▶ **TASK DIRECTIONS**: After finding the line with "[31,186,68,198] Buildig ->" in the data below, set down exactly each line through the one with "(139, 565) none", inclusive, and stop there.

[Opening INPUT DATA section]

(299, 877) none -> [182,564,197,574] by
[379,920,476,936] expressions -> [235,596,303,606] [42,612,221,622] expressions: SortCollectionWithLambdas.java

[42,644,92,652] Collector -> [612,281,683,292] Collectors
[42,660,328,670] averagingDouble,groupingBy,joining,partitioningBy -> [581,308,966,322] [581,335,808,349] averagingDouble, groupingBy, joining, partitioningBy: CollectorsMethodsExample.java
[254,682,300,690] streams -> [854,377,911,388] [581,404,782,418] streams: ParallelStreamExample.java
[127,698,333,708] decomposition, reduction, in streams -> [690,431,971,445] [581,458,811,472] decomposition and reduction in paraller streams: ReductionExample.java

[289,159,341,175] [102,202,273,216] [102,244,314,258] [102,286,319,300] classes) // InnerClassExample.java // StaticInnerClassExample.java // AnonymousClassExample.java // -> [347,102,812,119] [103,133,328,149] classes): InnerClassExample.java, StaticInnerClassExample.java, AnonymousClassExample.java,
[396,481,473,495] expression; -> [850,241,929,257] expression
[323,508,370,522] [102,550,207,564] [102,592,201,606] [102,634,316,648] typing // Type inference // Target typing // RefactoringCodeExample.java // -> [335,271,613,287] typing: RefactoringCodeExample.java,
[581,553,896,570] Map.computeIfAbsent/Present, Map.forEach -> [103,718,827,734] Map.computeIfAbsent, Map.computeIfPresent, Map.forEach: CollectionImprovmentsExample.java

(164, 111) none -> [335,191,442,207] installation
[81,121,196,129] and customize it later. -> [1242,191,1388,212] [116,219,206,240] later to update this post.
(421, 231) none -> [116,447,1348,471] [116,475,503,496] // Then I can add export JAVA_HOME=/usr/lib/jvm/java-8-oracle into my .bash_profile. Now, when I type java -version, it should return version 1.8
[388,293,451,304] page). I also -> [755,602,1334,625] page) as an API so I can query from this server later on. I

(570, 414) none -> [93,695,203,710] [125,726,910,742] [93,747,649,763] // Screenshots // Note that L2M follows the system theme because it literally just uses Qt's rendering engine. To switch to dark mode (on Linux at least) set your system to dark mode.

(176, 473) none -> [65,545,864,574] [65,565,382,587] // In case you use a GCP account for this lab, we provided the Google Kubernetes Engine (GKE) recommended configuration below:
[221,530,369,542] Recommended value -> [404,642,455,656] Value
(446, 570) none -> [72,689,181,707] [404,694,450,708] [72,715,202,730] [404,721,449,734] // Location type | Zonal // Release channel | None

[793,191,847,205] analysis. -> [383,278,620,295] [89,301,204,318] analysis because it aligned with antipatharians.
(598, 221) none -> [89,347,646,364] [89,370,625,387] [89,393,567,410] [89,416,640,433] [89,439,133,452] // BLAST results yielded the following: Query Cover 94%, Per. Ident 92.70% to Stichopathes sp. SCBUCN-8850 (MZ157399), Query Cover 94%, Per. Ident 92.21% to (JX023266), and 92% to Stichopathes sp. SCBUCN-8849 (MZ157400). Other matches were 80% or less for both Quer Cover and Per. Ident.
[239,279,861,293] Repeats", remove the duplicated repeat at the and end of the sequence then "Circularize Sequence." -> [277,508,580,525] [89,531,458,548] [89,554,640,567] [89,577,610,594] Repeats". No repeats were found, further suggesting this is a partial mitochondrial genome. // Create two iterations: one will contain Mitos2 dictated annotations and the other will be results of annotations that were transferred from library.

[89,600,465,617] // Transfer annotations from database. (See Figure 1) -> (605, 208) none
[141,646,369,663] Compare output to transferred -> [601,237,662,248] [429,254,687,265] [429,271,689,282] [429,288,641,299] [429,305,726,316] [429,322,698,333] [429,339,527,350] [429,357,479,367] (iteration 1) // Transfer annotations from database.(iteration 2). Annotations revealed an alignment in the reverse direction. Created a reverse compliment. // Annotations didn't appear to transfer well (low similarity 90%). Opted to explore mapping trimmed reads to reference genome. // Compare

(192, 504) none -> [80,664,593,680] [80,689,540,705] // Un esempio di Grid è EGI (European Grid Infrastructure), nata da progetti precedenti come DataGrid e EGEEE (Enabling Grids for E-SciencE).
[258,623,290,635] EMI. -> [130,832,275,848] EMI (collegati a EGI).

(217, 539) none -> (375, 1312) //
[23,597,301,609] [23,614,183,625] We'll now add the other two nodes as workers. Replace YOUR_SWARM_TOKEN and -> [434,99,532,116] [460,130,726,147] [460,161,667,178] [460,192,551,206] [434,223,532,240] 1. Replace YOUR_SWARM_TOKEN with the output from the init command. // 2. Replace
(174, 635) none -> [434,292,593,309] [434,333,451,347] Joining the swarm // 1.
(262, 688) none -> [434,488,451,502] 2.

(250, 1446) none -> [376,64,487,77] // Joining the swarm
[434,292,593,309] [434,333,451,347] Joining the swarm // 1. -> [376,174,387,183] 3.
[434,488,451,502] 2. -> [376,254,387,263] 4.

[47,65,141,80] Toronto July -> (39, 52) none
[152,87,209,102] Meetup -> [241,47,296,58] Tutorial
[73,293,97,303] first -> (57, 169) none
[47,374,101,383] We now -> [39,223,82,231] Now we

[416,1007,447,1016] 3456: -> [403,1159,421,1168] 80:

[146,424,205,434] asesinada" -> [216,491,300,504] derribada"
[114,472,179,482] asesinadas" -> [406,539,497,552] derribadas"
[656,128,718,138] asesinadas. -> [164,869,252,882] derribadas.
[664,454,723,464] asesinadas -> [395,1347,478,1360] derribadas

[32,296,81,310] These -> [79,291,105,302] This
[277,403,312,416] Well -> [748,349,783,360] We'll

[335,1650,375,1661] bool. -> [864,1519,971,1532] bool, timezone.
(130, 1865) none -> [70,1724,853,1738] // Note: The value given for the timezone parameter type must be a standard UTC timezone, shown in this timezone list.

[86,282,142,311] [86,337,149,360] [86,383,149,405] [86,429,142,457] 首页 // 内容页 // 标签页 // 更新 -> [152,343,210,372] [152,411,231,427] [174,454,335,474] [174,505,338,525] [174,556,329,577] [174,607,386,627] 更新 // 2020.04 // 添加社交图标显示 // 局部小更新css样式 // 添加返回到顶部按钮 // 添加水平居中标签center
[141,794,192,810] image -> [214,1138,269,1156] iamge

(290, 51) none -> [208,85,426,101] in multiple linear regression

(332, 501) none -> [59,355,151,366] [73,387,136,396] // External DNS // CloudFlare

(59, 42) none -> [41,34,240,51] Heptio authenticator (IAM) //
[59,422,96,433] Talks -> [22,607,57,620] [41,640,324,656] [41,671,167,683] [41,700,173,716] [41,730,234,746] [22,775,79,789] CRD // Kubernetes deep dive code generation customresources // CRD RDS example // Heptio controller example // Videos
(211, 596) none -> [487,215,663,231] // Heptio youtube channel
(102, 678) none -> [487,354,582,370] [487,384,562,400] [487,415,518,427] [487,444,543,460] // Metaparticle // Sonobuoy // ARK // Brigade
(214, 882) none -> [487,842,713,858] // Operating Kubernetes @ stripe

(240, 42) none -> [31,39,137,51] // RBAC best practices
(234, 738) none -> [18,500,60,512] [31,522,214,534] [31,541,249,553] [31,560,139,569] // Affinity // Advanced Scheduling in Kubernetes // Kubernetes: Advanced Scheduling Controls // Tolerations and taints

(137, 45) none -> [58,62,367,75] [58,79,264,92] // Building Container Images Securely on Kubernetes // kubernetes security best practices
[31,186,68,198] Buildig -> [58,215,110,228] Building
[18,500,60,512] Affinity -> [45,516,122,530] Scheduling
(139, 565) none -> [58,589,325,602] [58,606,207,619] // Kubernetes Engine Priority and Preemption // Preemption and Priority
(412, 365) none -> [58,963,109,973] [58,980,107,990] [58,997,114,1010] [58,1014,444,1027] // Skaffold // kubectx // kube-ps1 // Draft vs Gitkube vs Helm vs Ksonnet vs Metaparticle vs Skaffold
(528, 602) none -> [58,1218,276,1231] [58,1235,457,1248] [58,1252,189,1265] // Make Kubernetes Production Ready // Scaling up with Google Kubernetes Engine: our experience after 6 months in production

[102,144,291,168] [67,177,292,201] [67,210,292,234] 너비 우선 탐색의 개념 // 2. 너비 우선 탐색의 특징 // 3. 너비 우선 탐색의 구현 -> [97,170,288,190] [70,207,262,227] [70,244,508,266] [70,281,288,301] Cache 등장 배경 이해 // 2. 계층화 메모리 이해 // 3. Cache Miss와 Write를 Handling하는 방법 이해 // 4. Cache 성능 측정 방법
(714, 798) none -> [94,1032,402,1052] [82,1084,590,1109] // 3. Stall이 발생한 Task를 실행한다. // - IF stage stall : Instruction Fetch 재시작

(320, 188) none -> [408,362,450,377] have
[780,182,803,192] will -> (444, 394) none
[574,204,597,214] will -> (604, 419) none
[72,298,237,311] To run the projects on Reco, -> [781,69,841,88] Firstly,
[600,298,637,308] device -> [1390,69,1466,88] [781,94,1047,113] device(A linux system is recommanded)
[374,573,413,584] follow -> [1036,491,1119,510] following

[Closing INPUT DATA section]

▶ **YOUR RESPONSE**:
[31,186,68,198] Buildig -> [58,215,110,228] Building
[18,500,60,512] Affinity -> [45,516,122,530] Scheduling
(139, 565) none -> [58,589,325,602] [58,606,207,619] // Kubernetes Engine Priority and Preemption // Preemption and Priority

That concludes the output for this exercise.